Para el estado del arte conviene empezar por las bases que devuelven revisiones, no estudios sueltos: una revisión sistemática ya hizo parte del trabajo de mapear las corrientes y, además, su lista de referencias es un atajo excelente.

En español, SciELO y Redalyc dan la producción iberoamericana, que importa cuando tu variable se comporta distinto en la región. En inglés, Scopus y Web of Science para el respaldo internacional. Y una advertencia que ahorra semanas: busca también el término en inglés. Muchas variables tienen diez veces más literatura bajo su nombre en inglés que en español, y saltarse eso deja el apartado cojo sin que se note hasta la sustentación.

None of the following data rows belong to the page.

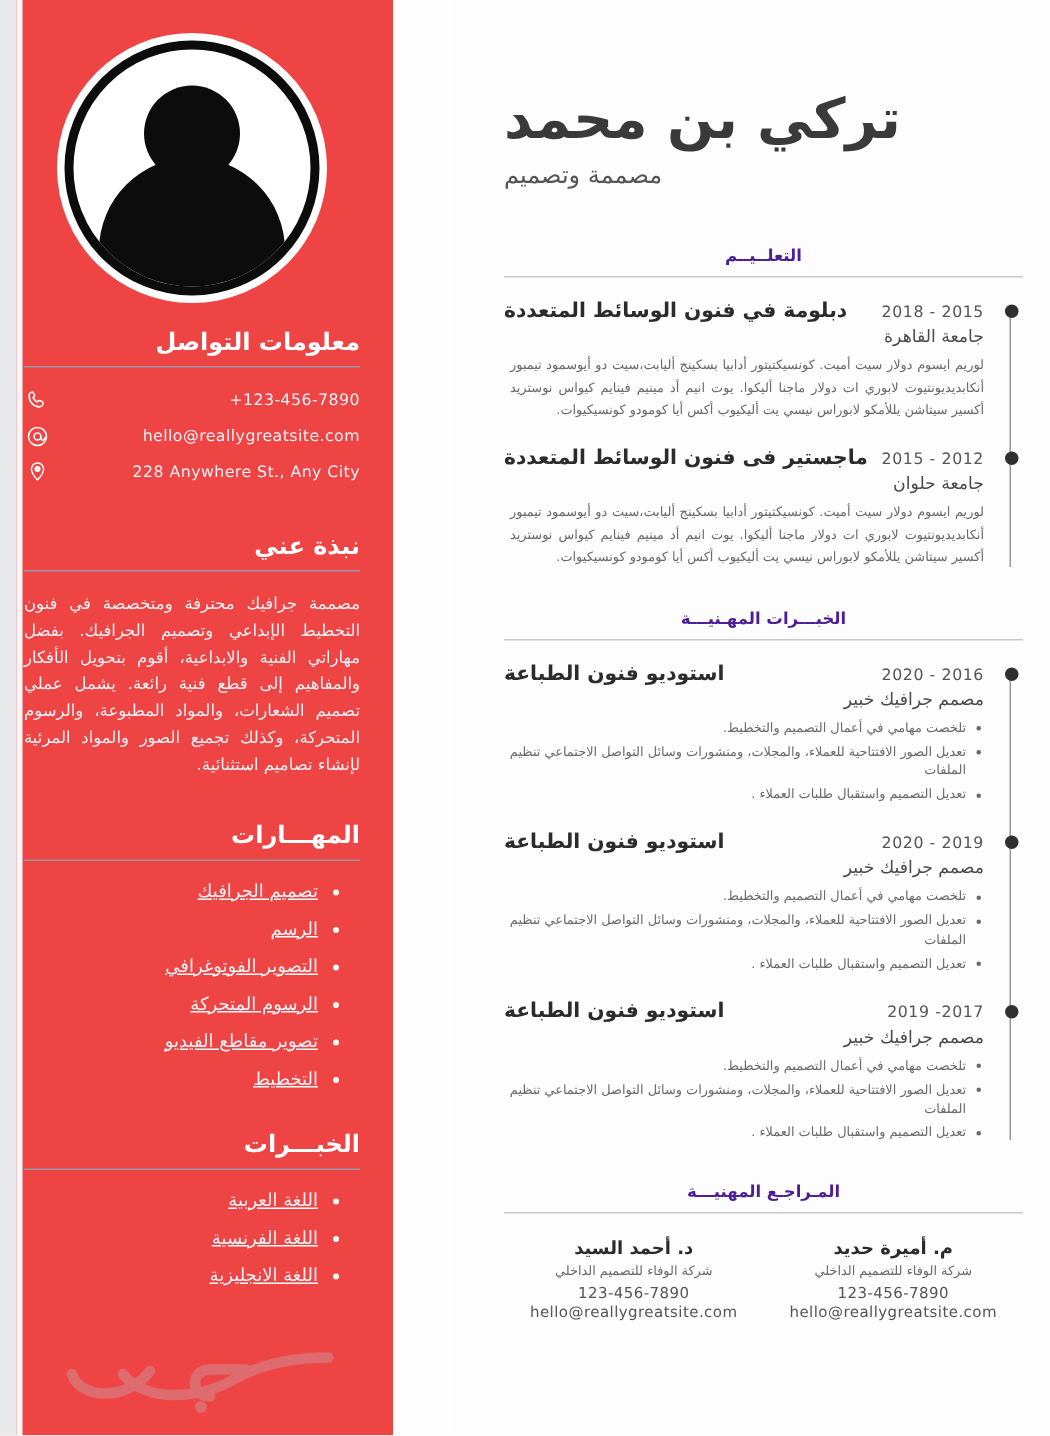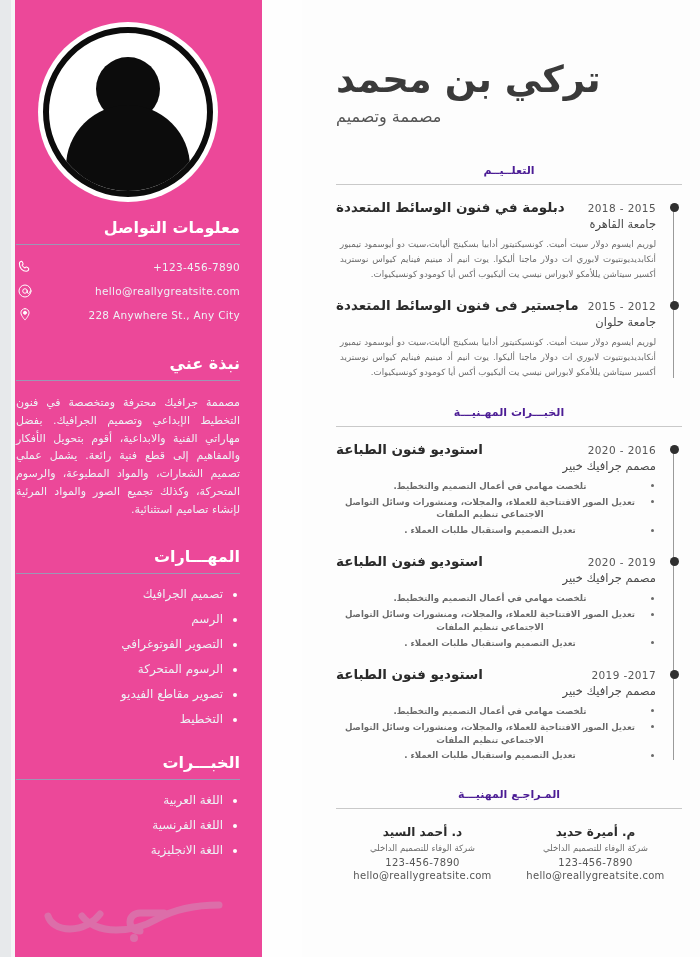--- a/index.html
+++ b/index.html
@@ -37,7 +37,7 @@
   
   .sidebar {
     width: 262px;
-    background: #ec4899;
+    background: #ef4444;
     color: #ffffff;
     box-sizing: border-box;
     padding: 0 22px 0 16px;

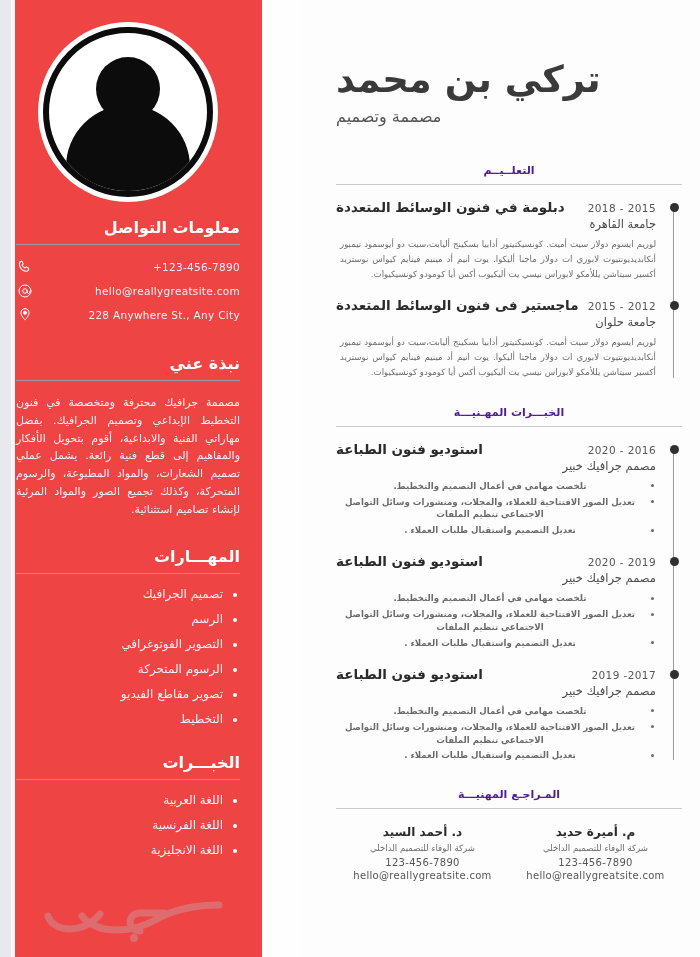--- a/index.html
+++ b/index.html
@@ -277,11 +277,10 @@
     position: relative;
     font-size: 8.6px;
     color: #6a6a6a;
-    text-align: center;
+    text-align: right;
     padding-right: 12px;
     margin-bottom: 3px;
     line-height: 1.5;
-    font-weight: bold;
   }
   ul.entry-bullets li::before {
     content: "";

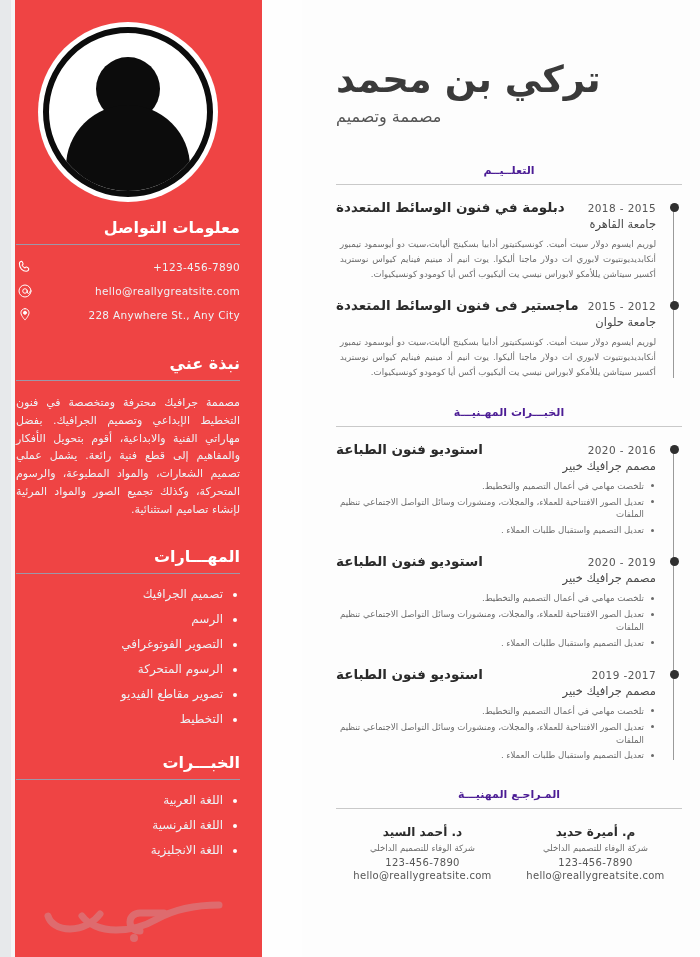--- a/index.html
+++ b/index.html
@@ -130,9 +130,10 @@
   }
   ul.side-list {
     list-style: none;
-    margin: 0;
+    margin: 11px;
     padding: 0;
     direction: rtl;
+    text-decoration: underline;
   }
   ul.side-list li {
     position: relative;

  • Scopus y Web of Science: el respaldo internacional
  • SciELO y Redalyc: la producción en español
  • ALICIA y RENATI: tesis peruanas del mismo campo
  • Dialnet: revisiones y libros académicos en español

Preguntas

¿El estado del arte va antes o después de los antecedentes?

Depende del esquema que exija tu universidad; ambas ordenaciones existen. Lo que no cambia es la lógica: el estado del arte mapea cada variable por separado y los antecedentes buscan las dos juntas, así que uno prepara al otro. Revisa el esquema de tu facultad antes de escribir, porque cambiar el orden después obliga a reescribir las transiciones.

¿Puedo usar la misma fuente en antecedentes y en estado del arte?

Sí, pero diciendo cosas distintas. En antecedentes interesa el resultado de la relación entre las variables; en estado del arte interesa cómo esa fuente define la variable y desde qué teoría. Repetir el mismo párrafo en los dos apartados es lo que hace que el jurado sospeche que se está rellenando.

¿Cuántos años atrás puedo ir?

No hay límite fijo, a diferencia de los antecedentes. Un artículo fundacional de hace treinta años es obligatorio si es el que fundó la corriente. Lo que sí tiene que estar es la discusión actual: mezcla fundacionales con literatura de los últimos cinco años.

¿Sirve una revisión sistemática como fuente del estado del arte?

Sirve, y mucho: es de las fuentes más rentables para este apartado porque ya mapea las corrientes. Dos cautelas: cítala como lo que es —una revisión, no un estudio primario— y ve a los originales de lo que vayas a afirmar, porque resumir un resumen acumula imprecisiones.